After a wander around, we returned to the riverside and sat in the cratch while watching the activities in and out of the water.
Our fifth and final day in Abingdon coincided with the annual election for the post of “Mayor of Ock Street”. This event has taken place for centuries in the town, more details here.
While waiting for the result we took a final walk around the town and also spent a little time watching the local cricket team in action.
We made our way to the Brewery Tap in Ock street and waited for the count to take place, once ready everyone made their way to the car park for the announcement.
Now after all the elections and referendums of the last few years, I’ve become conditioned to the aftermath so I wasn’t quite expecting what happened next. The result was announced by the runner up and he graciously admitted defeat, congratulating the winner and telling the assembled crowd that they had made an excellent choice.
Contrast that with Clinton bleating that Trump’s win was a mistake and possibly illegal, Corbyn claiming that he had somehow won the election with less seats and fewer votes than May, Remainers thinking that the slight “leave” majority wasn’t enough so Brexit should be cancelled and Sturgeon losing the independence vote and asking for another on the “best out of three” principle.
The Mayoral election was, therefore, a breath of fresh air and after watching the ceremony reach completion we left the Morris men to dance on into the evening while we returned to our mooring.

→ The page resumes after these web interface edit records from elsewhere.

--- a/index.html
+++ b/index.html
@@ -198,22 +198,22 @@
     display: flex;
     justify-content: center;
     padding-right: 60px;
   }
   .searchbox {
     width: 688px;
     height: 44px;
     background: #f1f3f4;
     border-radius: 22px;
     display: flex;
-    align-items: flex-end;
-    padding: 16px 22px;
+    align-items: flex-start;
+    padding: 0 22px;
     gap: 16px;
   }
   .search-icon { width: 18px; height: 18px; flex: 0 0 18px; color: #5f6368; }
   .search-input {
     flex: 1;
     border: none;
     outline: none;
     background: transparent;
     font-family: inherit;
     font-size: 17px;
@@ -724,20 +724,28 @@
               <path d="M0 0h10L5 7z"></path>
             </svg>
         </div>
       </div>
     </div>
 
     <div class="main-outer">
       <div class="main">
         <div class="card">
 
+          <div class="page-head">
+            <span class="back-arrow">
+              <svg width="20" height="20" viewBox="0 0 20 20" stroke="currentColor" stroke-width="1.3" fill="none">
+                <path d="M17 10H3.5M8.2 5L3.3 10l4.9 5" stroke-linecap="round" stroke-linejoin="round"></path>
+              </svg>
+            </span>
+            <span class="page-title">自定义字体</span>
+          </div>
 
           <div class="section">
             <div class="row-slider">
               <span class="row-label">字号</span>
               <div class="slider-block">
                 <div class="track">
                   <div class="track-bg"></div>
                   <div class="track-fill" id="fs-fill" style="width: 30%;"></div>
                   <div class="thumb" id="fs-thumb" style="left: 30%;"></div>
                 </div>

On Tuesday morning we untied from our East Street mooring and moved down to Osney lock. The lock keeper was busy painting out graffiti on the nearby footbridge but within a few minutes he was back at the controls and helping us lock down. As we chugged our way around the edge of the city we saw hardly anyone, it was all very quiet around Folly bridge, no doubt due to the fact that it was only ten o’clock on a Tuesday morning and outside the school holidays. All of the punts were safely tied up outside the Head of the river pub and Salter’s trip boats were moored on Folly Island. Once free of the city we realised just how much the open spaces and deep, wide waters of the Thames are in stark contrast to the features of the Oxford canal. We took our time and yet we still made good progress through the next two locks before eventually reaching Abingdon.
We took on water before dropping down through Abingdon lock and taking the first available mooring there. We wanted to have a few days in the town and had been told that the moorings there would be busy with only the first day being free. Where we had tied was a five day mooring so we were happy enough with where we were.

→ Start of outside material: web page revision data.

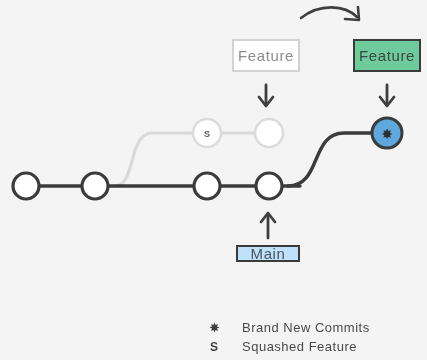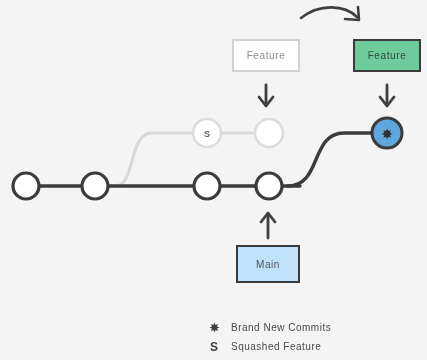--- a/index.html
+++ b/index.html
@@ -19,40 +19,40 @@
     left: 0; top: 0;
     width: 427px;
     height: 360px;
   }
   .lbl-box {
     position: absolute;
     box-sizing: border-box;
     display: flex;
     align-items: center;
     justify-content: center;
-    font-size: 10px;
+    font-size: 15px;
     letter-spacing: 0.6px;
   }
   .lbl-feature-old {
     left: 232px; top: 39px;
     width: 68px; height: 33px;
     background: #ffffff;
     border: 2px solid #d2d2d2;
     color: #8d8d8d;
   }
   .lbl-feature-new {
     left: 353px; top: 39px;
     width: 68px; height: 33px;
     background: #6ecb9b;
     border: 2px solid #3b3b3b;
     color: #3b4a43;
   }
   .lbl-main {
     left: 236px; top: 245px;
-    width: 64px; height: 38px;
+    width: 64px; height: 17px;
     background: #bfe1fa;
     border: 2px solid #3b3b3b;
     color: #4a5560;
   }
   .legend {
     position: absolute;
     left: 203px;
     top: 318px;
     width: 200px;
   }
@@ -64,24 +64,24 @@
   .legend-icon {
     width: 22px;
     text-align: center;
     font-size: 12px;
     font-weight: bold;
     color: #3f3f3f;
     line-height: 1;
   }
   .legend-icon svg { display: block; margin: 0 auto; }
   .legend-text {
-    font-size: 10px;
+    font-size: 13px;
     color: #4a4a4a;
     letter-spacing: 0.5px;
-    margin-left: 6px;
+    margin-left: 17px;
   }
   .node-letter {
     position: absolute;
     font-size: 9px;
     font-weight: bold;
     color: #5a5a5a;
     letter-spacing: 0.5px;
   }
 </style>
 </head>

We later found out that in fact all of the moorings allow a stay of five days and although there were a lot of boats around, many were coming and going so we needn’t have worried about finding a space. We were happy enough though with two routes into town, and since both walks only take ten minutes, we thought that we were in a good spot. What we hadn’t appreciated was that marker buoys in the river made the approach to the lock relatively narrow with the result that every large boat that passed, particularly Salter’s Steamers, pulled hard on our mooring lines.
On Wednesday evening I had to reposition the pins as well as re-tighten the ropes so on Sue’s suggestion we walked downstream and found a space opposite the park where the river is much wider. Fifteen minutes later we were on our new mooring and as the following days proved, passing boats had very little effect on us.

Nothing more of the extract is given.